Your question is an excellent one. I fully subscribe to Ambassador Kergin's analysis, but I suppose I would take it further as well.
Your question, in which you mentioned that Canadians tend to see the border in terms of our cultural and political identity, is particularly helpful in that it drives you back to ask the fundamental question of what the border is in the 21st century. Is it just a line on a map, or is it something far different?
I look upon the border as any place where two sovereignties intersect. It could be in cyberspace. The American border with Frankfurt, Germany, failed on 9/11. It's not simply a line on a map. And I believe the committee needs to take that much broader view of what constitutes the border. What is its significance, and what are we trying to achieve?
I was part of border protection, in a sense, when I was president of the CBC, which is part of the cultural bulwark that we'd established simply to avoid being overwhelmed by American content.
So I would strongly counsel you to go back to first principles and ask what the border is, what it is we're trying to achieve, and how we set that in the bilateral context with the United States.
The other important thing you did was to raise the question of physical security along the border. You correctly talked about whether there's a security threat, and you correctly talked about criminal activity coming north.
One of the concerns I have about the current construction of the border is that we are being driven into paralleling what the Americans are doing.

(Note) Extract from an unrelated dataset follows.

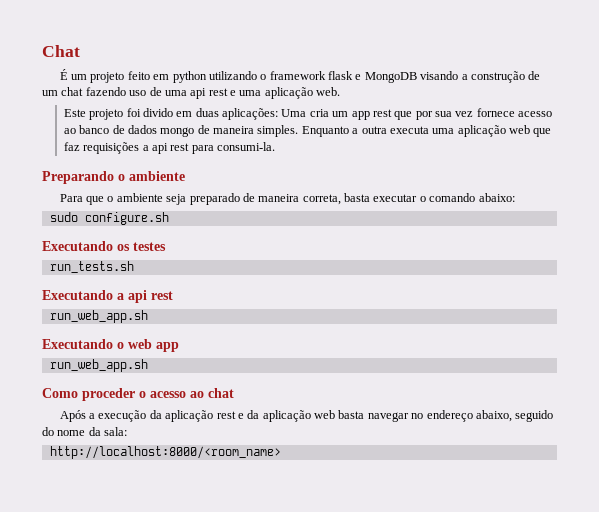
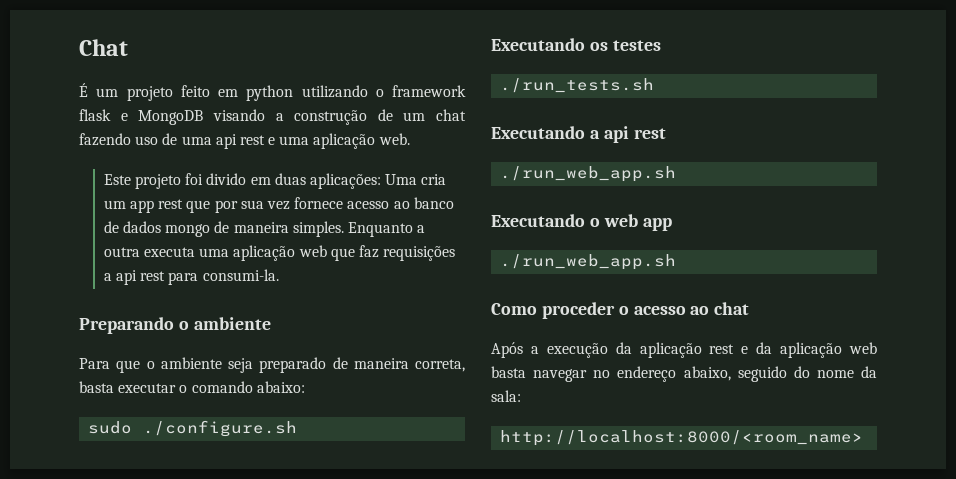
[84,212,169,225] configure.sh -> [143,420,298,437] ./configure.sh
[49,261,134,273] run_tests.sh -> [500,78,655,93] ./run_tests.sh
[49,310,148,323] run_web_app.sh -> [500,166,677,182] ./run_web_app.sh
[49,359,148,372] run_web_app.sh -> [500,254,677,270] ./run_web_app.sh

The Canada Border Services Agency has a massive unfunded mandate, to the tune of hundreds of millions of dollars, over the course of the next several years. It will not have the money to do what it is being tasked to do if we continue on the current track. And yet if you were to ask authorities what the greatest threat coming north across the border is, they would not say terrorism, but illicit tobacco, guns, drugs, and organized gangs. This is distorting our priorities and making Canadians less safe in the process.